# CORNER bEAD



## John1 (Mar 9, 2009)

Using the perforated metal (cheap) corner bead.
I am using drywall nails to attached thne mud, is this right?

John


----------



## Whitey97 (Jan 27, 2009)

as long as it stays on the wall, it's right!


----------



## Al Taper (Dec 16, 2007)

Don't use metal, There is better corner bead to use..


----------



## eastex1963 (Nov 6, 2008)

John1 said:


> Using the perforated metal (cheap) corner bead.
> I am using drywall nails to attached thne mud, is this right?
> 
> John


LOL, cheap? I remember when it was like .75 for a 10 footer. Now it's like $3.
Btw, make sure you push it up in the corner good. If not, it will stick out, that could cause problems like extra work to finish and the baseboard bowing out. I have to watch my new guys on this.


----------



## Whitey97 (Jan 27, 2009)

Well if he's a DW contractor and not a DIY'r he'd know that as well as your seasoned guys


----------



## John1 (Mar 9, 2009)

Al Taper said:


> Don't use metal, There is better corner bead to use..


 
Suggestions?

Thanks for your time!

John


----------



## John1 (Mar 9, 2009)

Whitey97 said:


> Well if he's a DW contractor and not a DIY'r he'd know that as well as your seasoned guys


Why does one spend the time to make these statements?

Must need work!


----------



## eastex1963 (Nov 6, 2008)

and IF is such a big word.......but the key one here.


----------



## alltex (Jan 31, 2009)

John1 said:


> Using the perforated metal (cheap) corner bead.
> I am using drywall nails to attached thne mud, is this right?
> 
> John


 Try using an air stapler .Way faster and alot easyer to hold the bead in place.


----------



## John1 (Mar 9, 2009)

alltex said:


> try using an air stapler .way faster and alot easyer to hold the bead in place.


 
thanks, will give it a try.
John


----------



## silverstilts (Oct 15, 2008)

I would have to agree with Al Taper the metal corner bead is a thing of the past , Paper faced tape is the way to go , as far as air stapling it is a fast way of putting up bead and i use to do this years ago , unless you have experience putting on bead i would shy away from this because you really should clinch them on first which will make sure they are square on . If you just staple them on , (assuming you are a beginner by your posts) you may get them on crooked causing a royal pain in the a$$ to coat , once they are stapled on I can tell you from experience NO FUN TAKING OFF....


----------



## silverstilts (Oct 15, 2008)

John1 said:


> Why does one spend the time to make these statements?
> 
> Must need work!


 I doubt very much that ****** needs the work , I also spend a lot of time on this site don't mean i don't have work , I gross out high six digits every year , the reason i spend time on this forum is i find most things interesting , some things just down right stupid with some not really having the right insight on proper methods , and yes there are some want-a- Be's with good intentions , others to learn some new tricks of the trade , there are others here just for the main reason of running others into the ground .... Any of us that do this Including me at times shame on us , ( never be offended I to have been slammed it's all good though ) we all have to remember there was a time when we all were still wet behind the ears..:thumbsup:


----------



## A+ Texture LLC (Jan 10, 2009)

alltex said:


> Try using an air stapler .Way faster and alot easyer to hold the bead in place.

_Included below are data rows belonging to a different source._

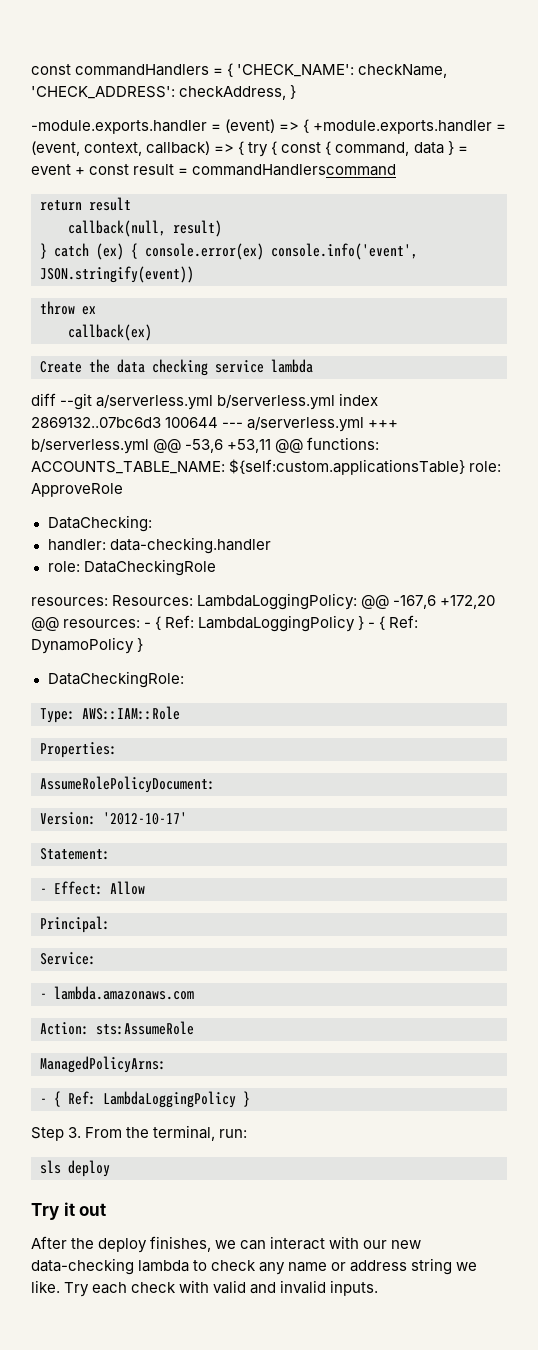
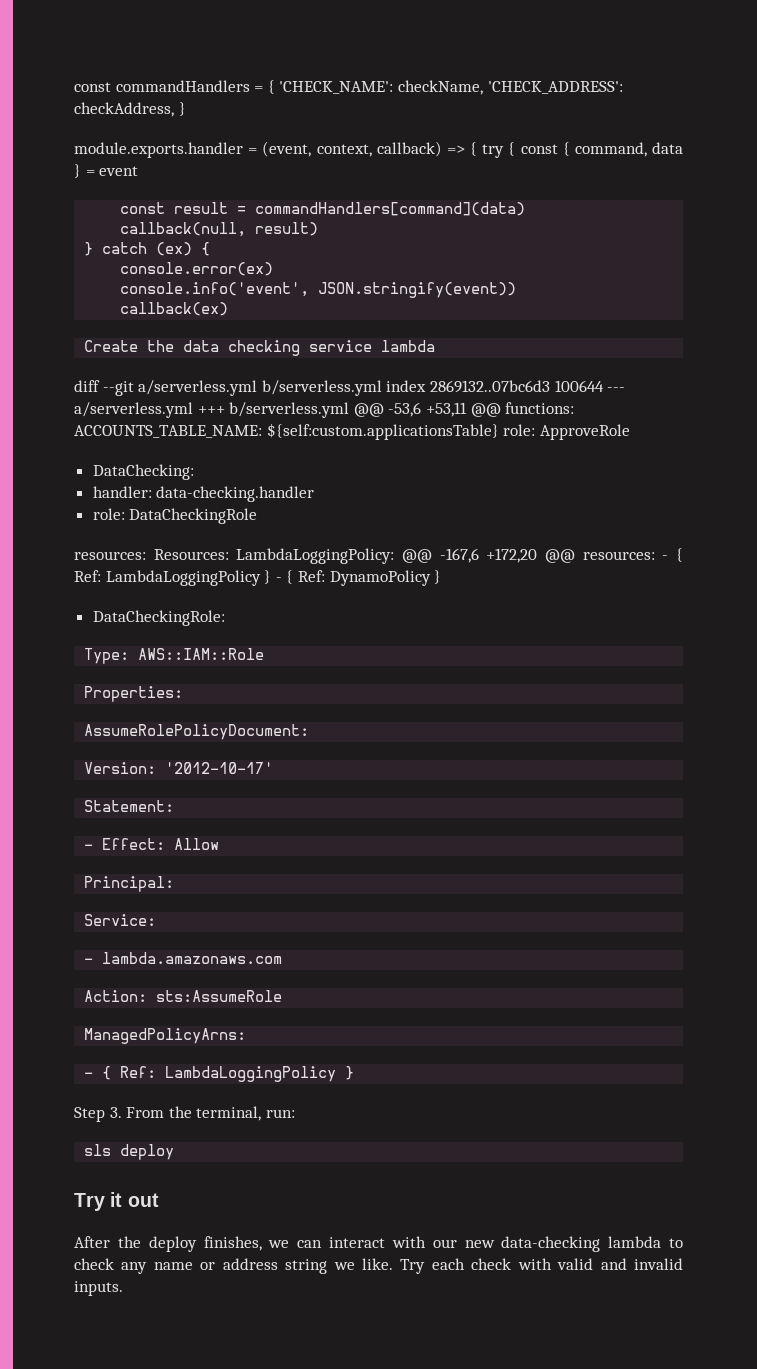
[31,119,493,134] -module.exports.handler = (event) => { +module.exports.handler -> [74,142,243,158] module.exports.handler
[75,167,86,175] + -> (139, 171) //
[192,164,397,176] [40,197,131,211] commandHandlerscommand // return result -> [255,202,526,216] commandHandlers[command](data)
(138, 251) none -> (211, 249) //
(264, 251) none -> (274, 269) //
[40,301,96,315] // throw ex -> (517, 290) none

 This way is quick, my favorite depending on the job I suppose.


----------



## R.E. Plaster (Jun 27, 2009)

I Know this comment is a little late :tongue_smilie: but when ever we use a metal bead we use a mini plaster bead then we just put it on with a regular T150 staple gun which is easy then coat with some 45 :thumbsup: I haven't used regular metal drywall bead in 12 years


----------



## jbenijr (Aug 2, 2009)

I just recently tried the no coat 450 on every corner in this bathroom of 140 sq ft and I love the stuff. makes life easy. I've also used the joint compund from georgia pacific called densarmor cote wow this stuff goes on like butter. only cant find it in the stores anymore. N.J.


----------



## joepro0000 (Jun 14, 2008)

jbenijr said:


> I just recently tried the no coat 450 on every corner in this bathroom of 140 sq ft and I love the stuff. makes life easy. I've also used the joint compund from georgia pacific called densarmor cote wow this stuff goes on like butter. only cant find it in the stores anymore. N.J.


 
I love that compound, I bought over 100 buckets of it from Lowes, and they don't sell it anymore. It was cheaper too, like 8.50 a 5 gal vs the USG 12 green lid.

No coat is real good, but takes time putting up.

I always use a clincher and then add staples.


----------



## jbenijr (Aug 2, 2009)

I know It pisses me off I cant find anymore of that compound. lowes put a sale on the last they had and I bought 5 gal buckets for $2.58 each, that was a deal.


----------



## tvo (Aug 28, 2009)

you should not screw or nail metal corner on wood,if wood twists or shrinks you get crack on edge of bead!you are a lot better off useing paper corner,just apply mud on corner put bead on then check with knife for proper space and wipe off mud then feather it out 10 minutes later. i use 10 inch knife


----------